Task requirements
Keep the wording of every entry exactly as it is while leaving the pictures out of your copy.

Stored items:
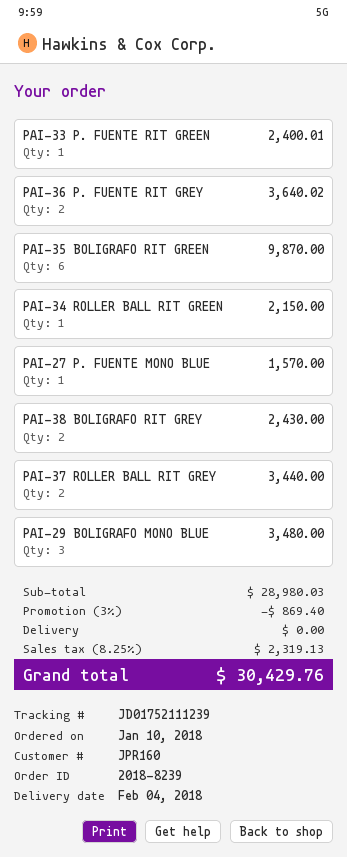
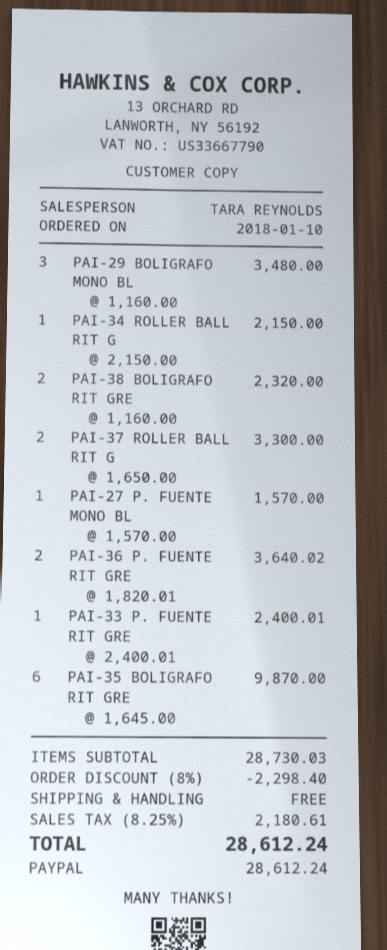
PAI-38 BOLIGRAFO RIT GREY: 2 for 2430.00 -> 2 for 2320.00
PAI-37 ROLLER BALL RIT GREY: 2 for 3440.00 -> 2 for 3300.00
subtotal: 28980.03 -> 28730.03
discount: 3% = 869.40 -> 8% = 2298.40
tax: 8.25% = 2319.13 -> 8.25% = 2180.61
total: 30429.76 -> 28612.24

Exercise solution
PAI-38 BOLIGRAFO RIT GREY: 2 for 2430.00 -> 2 for 2320.00
PAI-37 ROLLER BALL RIT GREY: 2 for 3440.00 -> 2 for 3300.00
subtotal: 28980.03 -> 28730.03
discount: 3% = 869.40 -> 8% = 2298.40
tax: 8.25% = 2319.13 -> 8.25% = 2180.61
total: 30429.76 -> 28612.24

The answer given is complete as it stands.